Data extracted from a collection:
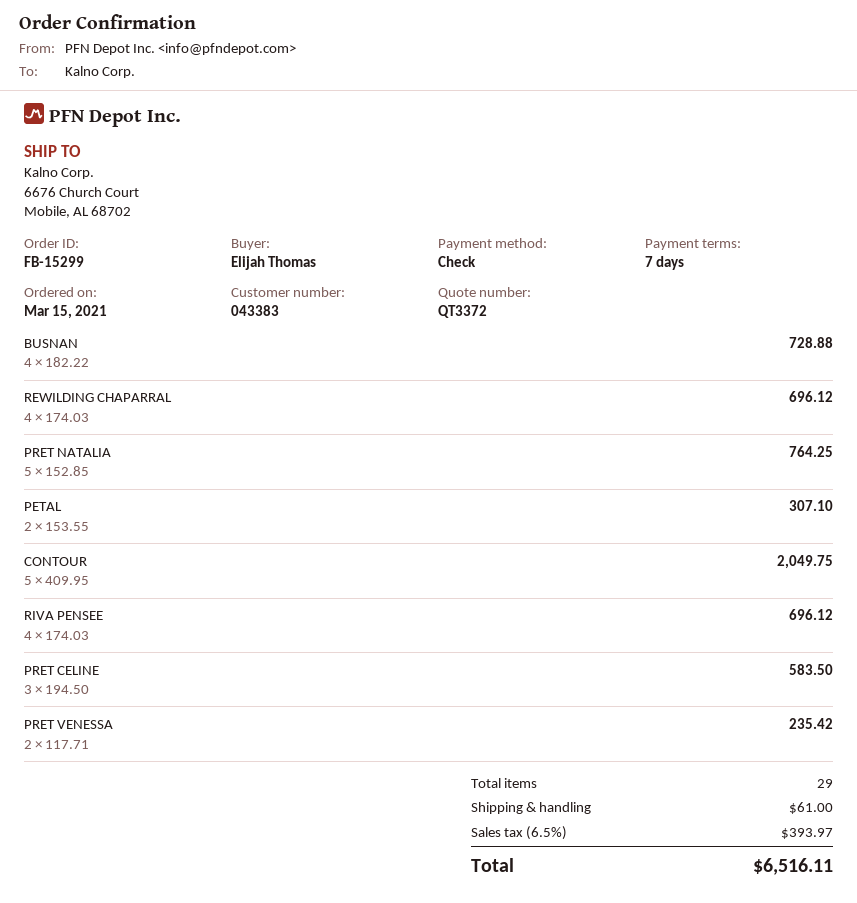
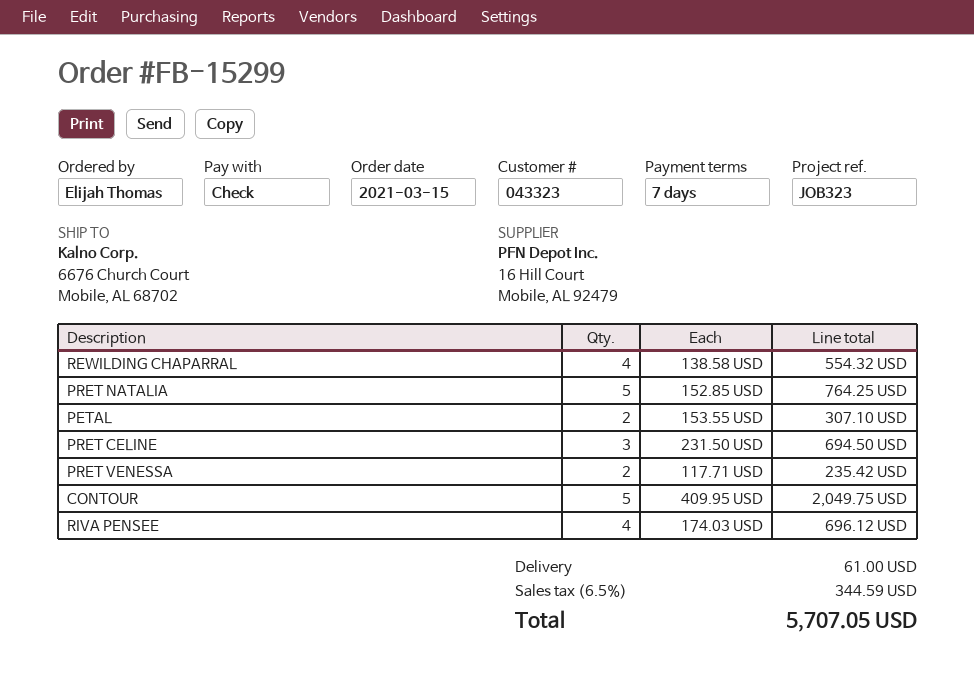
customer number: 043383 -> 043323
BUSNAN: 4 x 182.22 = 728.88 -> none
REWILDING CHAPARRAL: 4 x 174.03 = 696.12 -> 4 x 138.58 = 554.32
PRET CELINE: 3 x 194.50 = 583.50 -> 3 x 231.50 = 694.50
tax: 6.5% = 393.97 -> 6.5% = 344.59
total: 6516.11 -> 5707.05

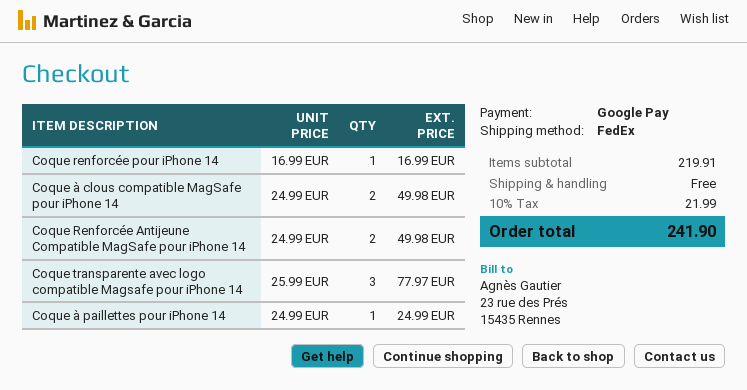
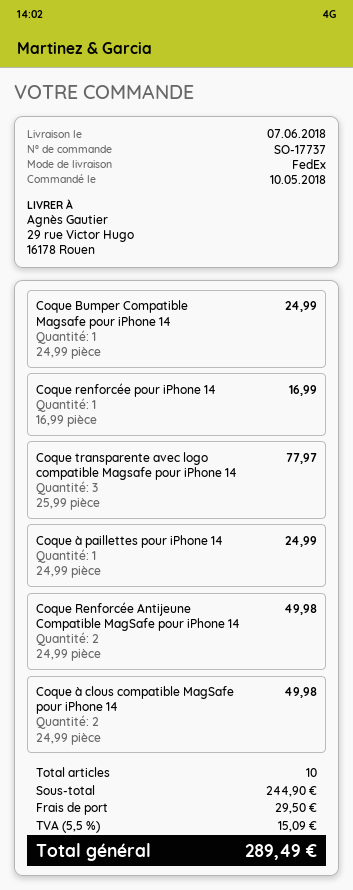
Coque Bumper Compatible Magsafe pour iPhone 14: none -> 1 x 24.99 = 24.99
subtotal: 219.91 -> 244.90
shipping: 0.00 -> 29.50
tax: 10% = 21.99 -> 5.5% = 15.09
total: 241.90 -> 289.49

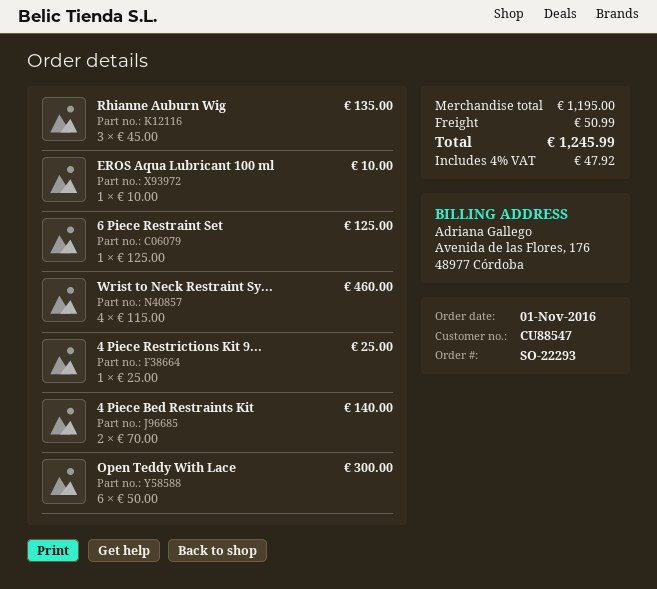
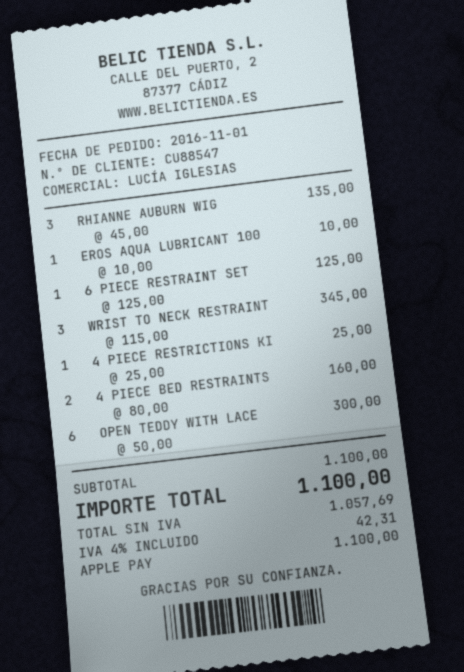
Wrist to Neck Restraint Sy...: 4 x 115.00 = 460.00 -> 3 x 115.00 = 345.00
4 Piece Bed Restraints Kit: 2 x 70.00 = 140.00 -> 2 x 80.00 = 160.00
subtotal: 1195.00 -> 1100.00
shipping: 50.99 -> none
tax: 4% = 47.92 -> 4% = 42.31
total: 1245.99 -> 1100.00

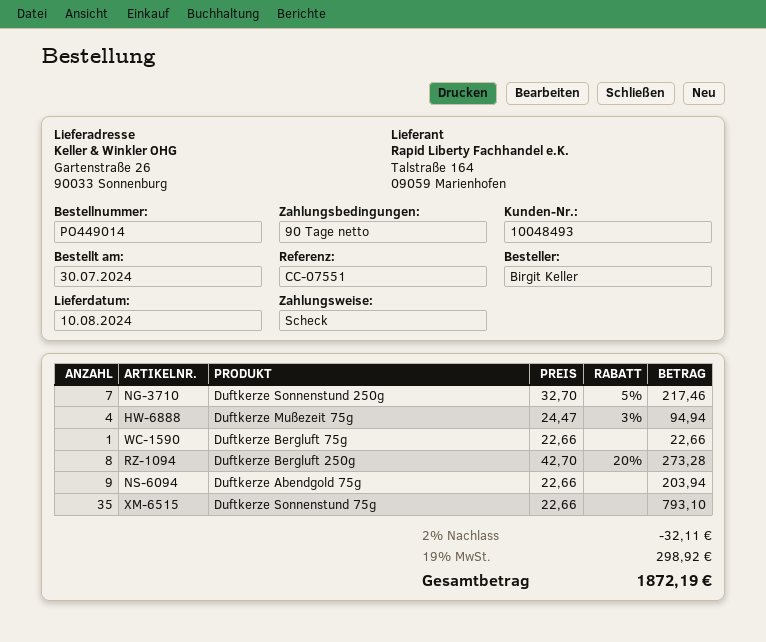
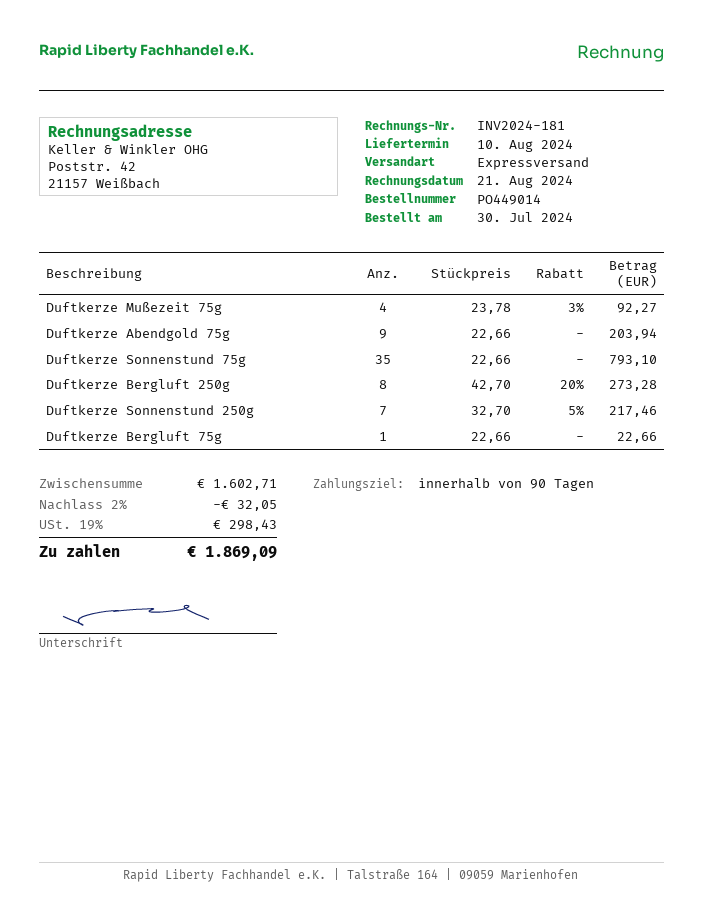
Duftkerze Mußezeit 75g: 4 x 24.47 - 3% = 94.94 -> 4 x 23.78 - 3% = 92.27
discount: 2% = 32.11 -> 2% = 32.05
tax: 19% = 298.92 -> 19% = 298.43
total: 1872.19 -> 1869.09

_About this task_:
Return all of the data exactly as written, and drop the pictures.

_Response to the exercise_:
customer number: 043383 -> 043323
BUSNAN: 4 x 182.22 = 728.88 -> none
REWILDING CHAPARRAL: 4 x 174.03 = 696.12 -> 4 x 138.58 = 554.32
PRET CELINE: 3 x 194.50 = 583.50 -> 3 x 231.50 = 694.50
tax: 6.5% = 393.97 -> 6.5% = 344.59
total: 6516.11 -> 5707.05

Coque Bumper Compatible Magsafe pour iPhone 14: none -> 1 x 24.99 = 24.99
subtotal: 219.91 -> 244.90
shipping: 0.00 -> 29.50
tax: 10% = 21.99 -> 5.5% = 15.09
total: 241.90 -> 289.49

Wrist to Neck Restraint Sy...: 4 x 115.00 = 460.00 -> 3 x 115.00 = 345.00
4 Piece Bed Restraints Kit: 2 x 70.00 = 140.00 -> 2 x 80.00 = 160.00
subtotal: 1195.00 -> 1100.00
shipping: 50.99 -> none
tax: 4% = 47.92 -> 4% = 42.31
total: 1245.99 -> 1100.00

Duftkerze Mußezeit 75g: 4 x 24.47 - 3% = 94.94 -> 4 x 23.78 - 3% = 92.27
discount: 2% = 32.11 -> 2% = 32.05
tax: 19% = 298.92 -> 19% = 298.43
total: 1872.19 -> 1869.09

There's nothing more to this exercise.